Required work: Find each line below containing the word "para" and copy it.

Records to use:
:::::

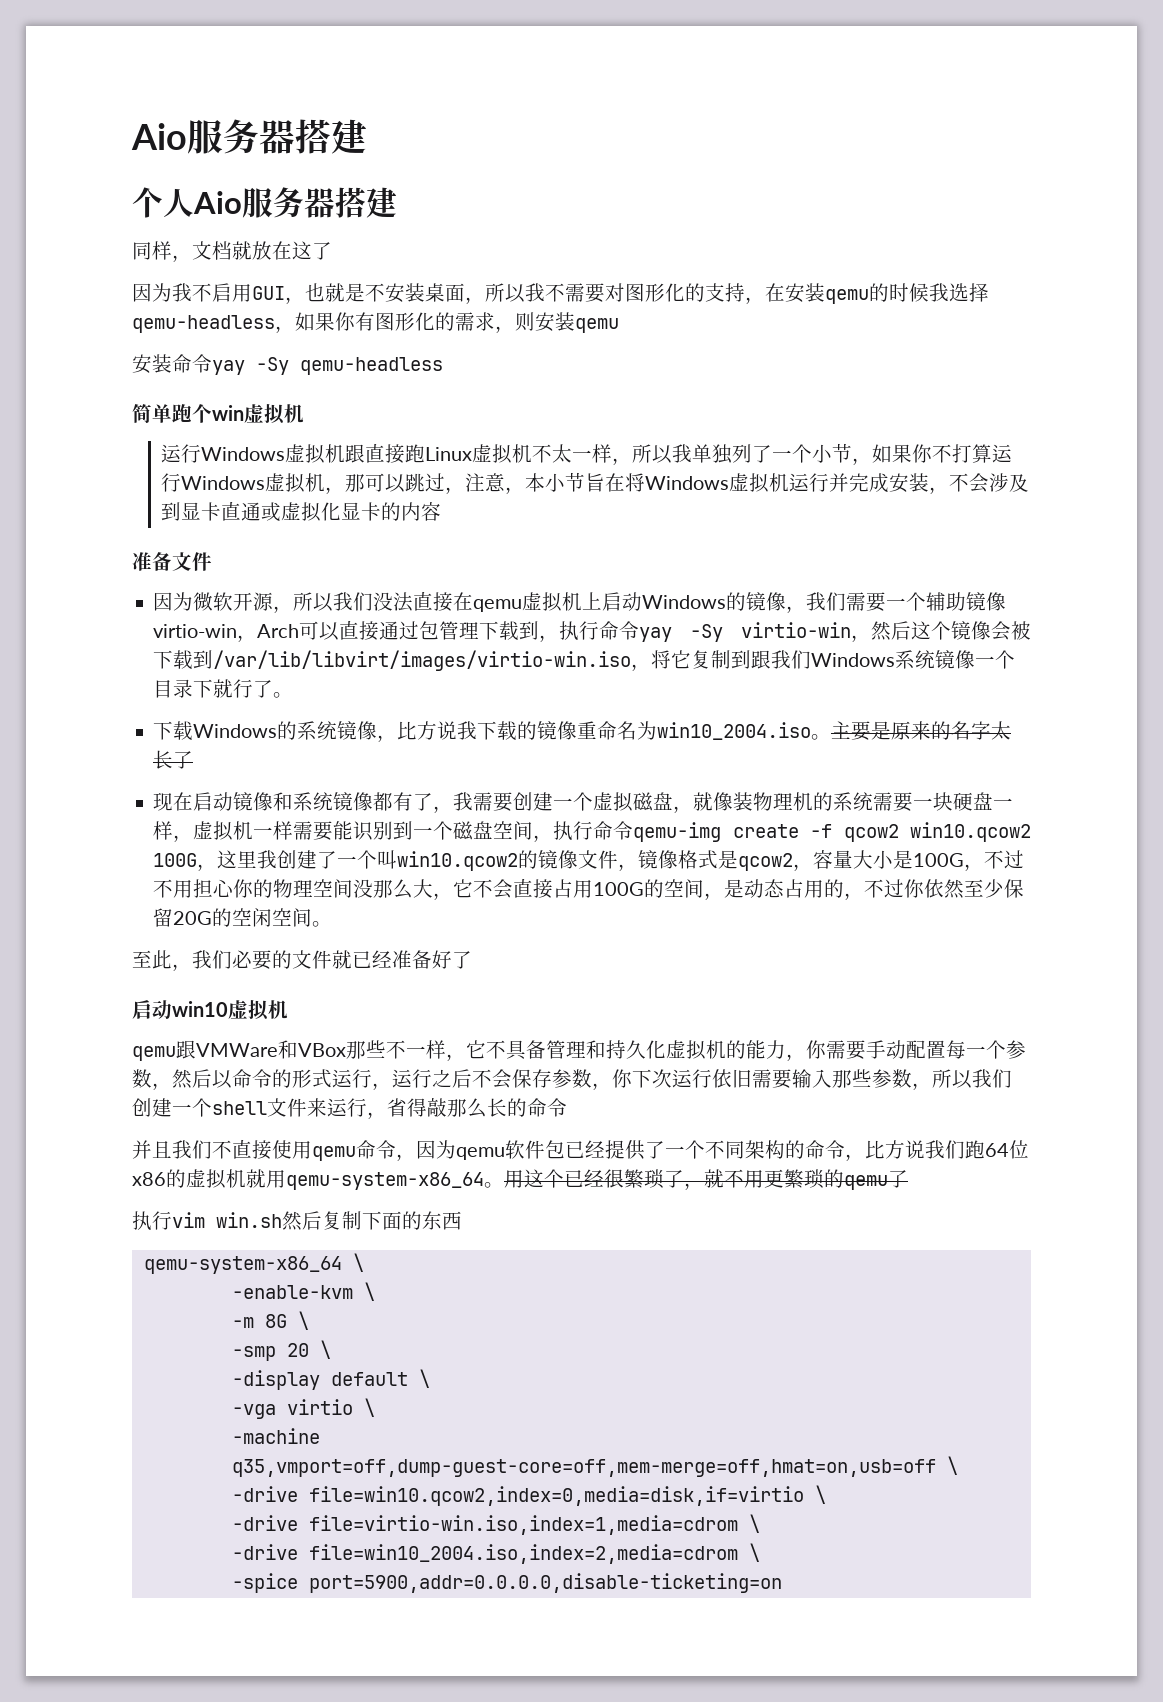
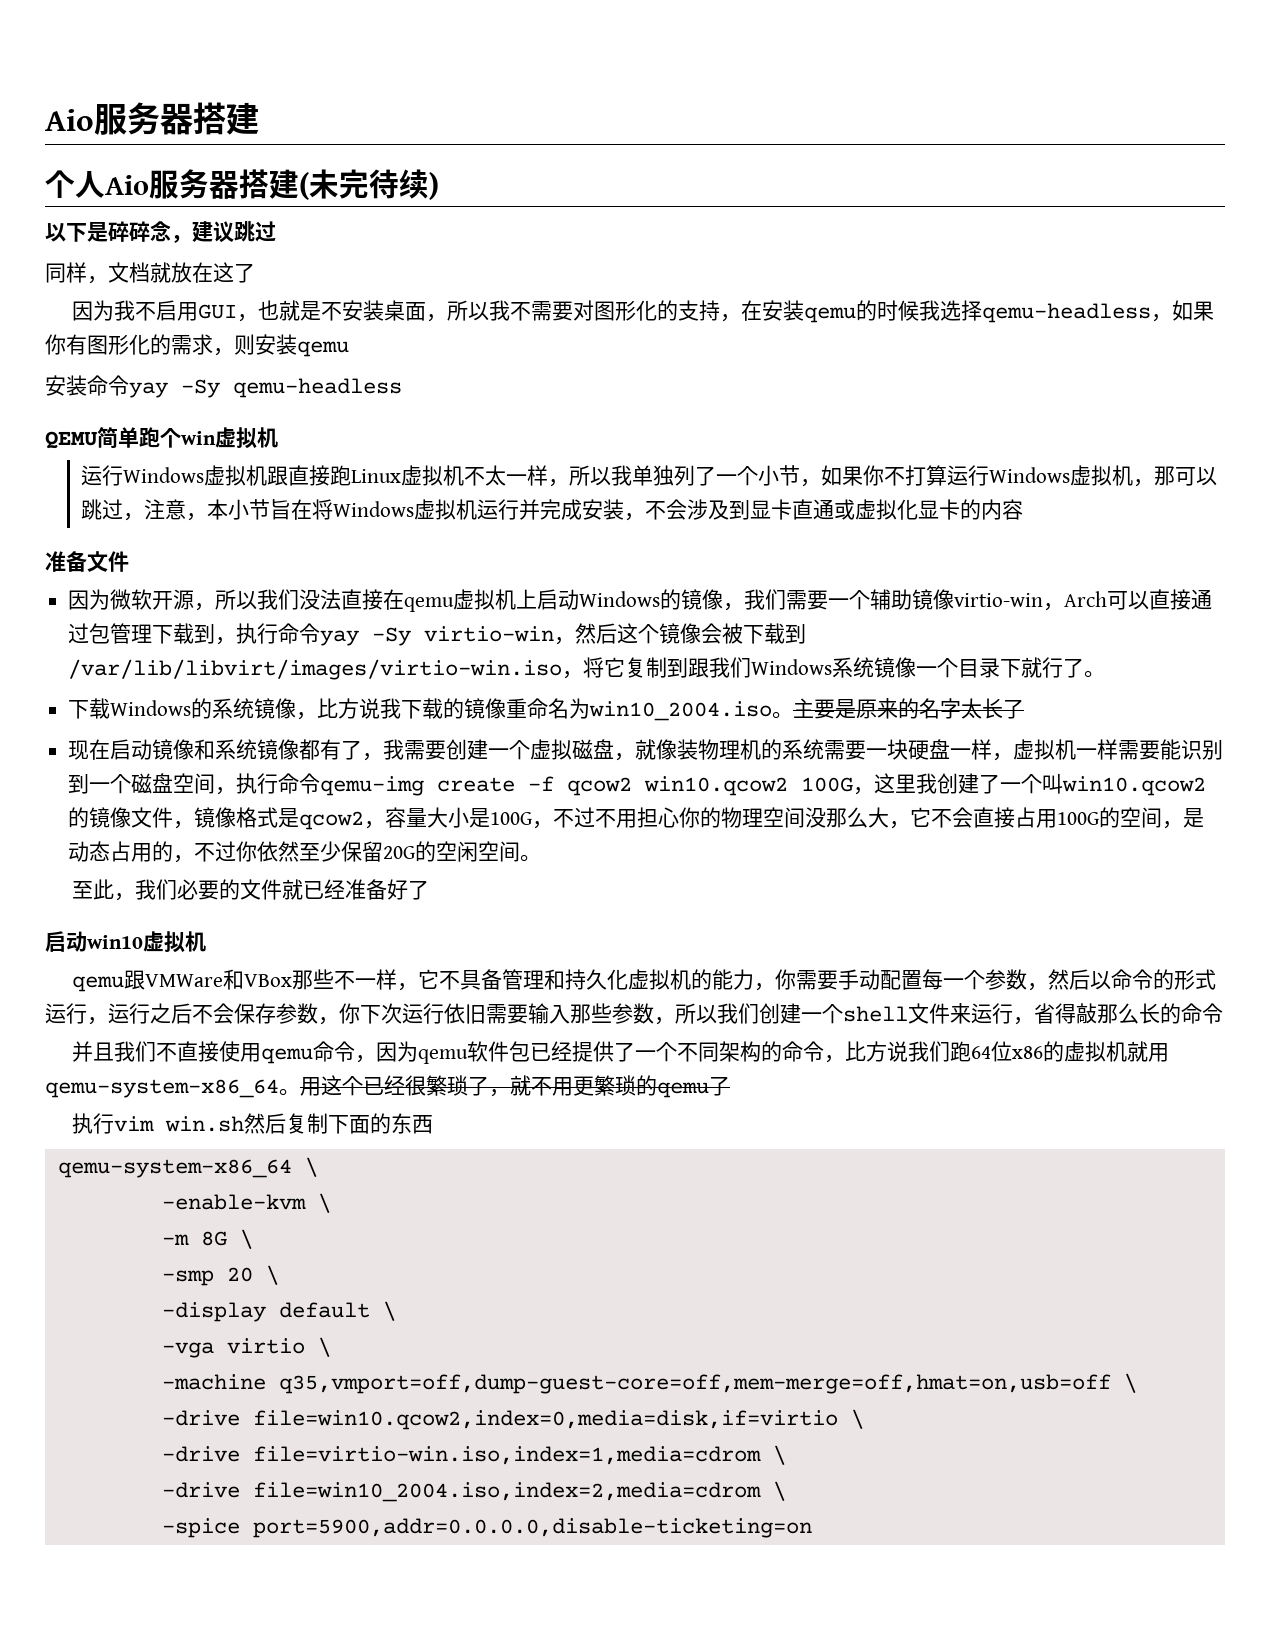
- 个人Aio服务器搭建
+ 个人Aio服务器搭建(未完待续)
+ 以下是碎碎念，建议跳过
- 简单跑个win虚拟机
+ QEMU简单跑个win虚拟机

:::::

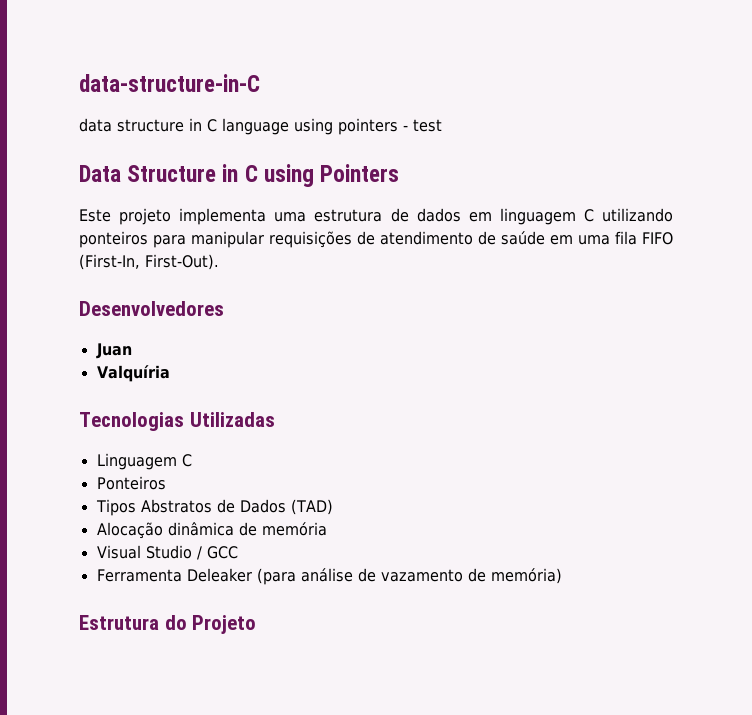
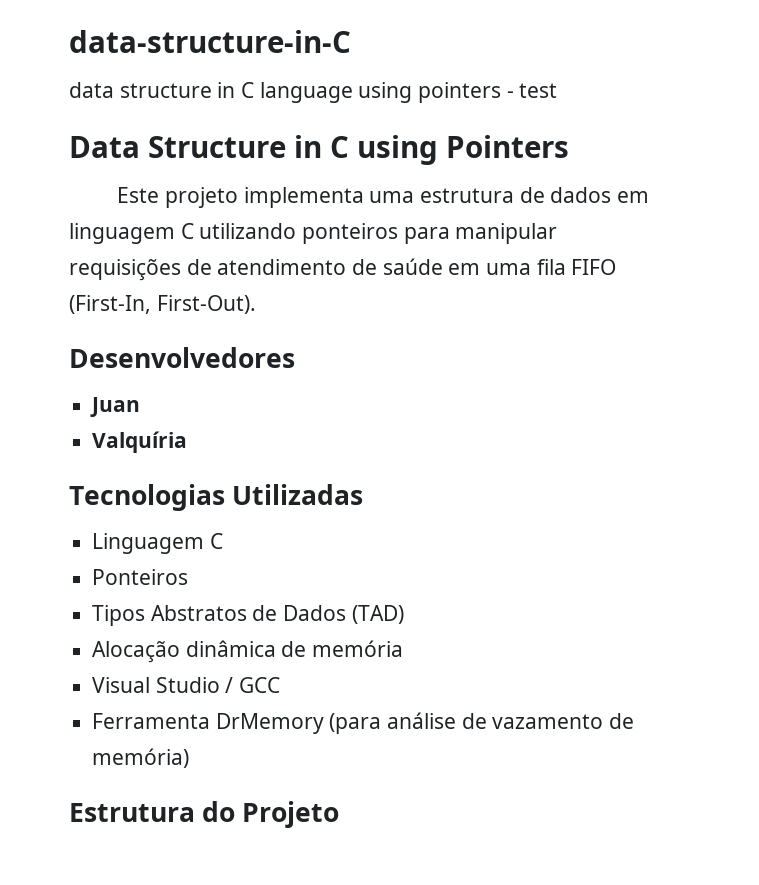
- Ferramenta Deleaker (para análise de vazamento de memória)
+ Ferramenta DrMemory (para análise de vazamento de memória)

:::::

The completed task:
- Ferramenta Deleaker (para análise de vazamento de memória)
+ Ferramenta DrMemory (para análise de vazamento de memória)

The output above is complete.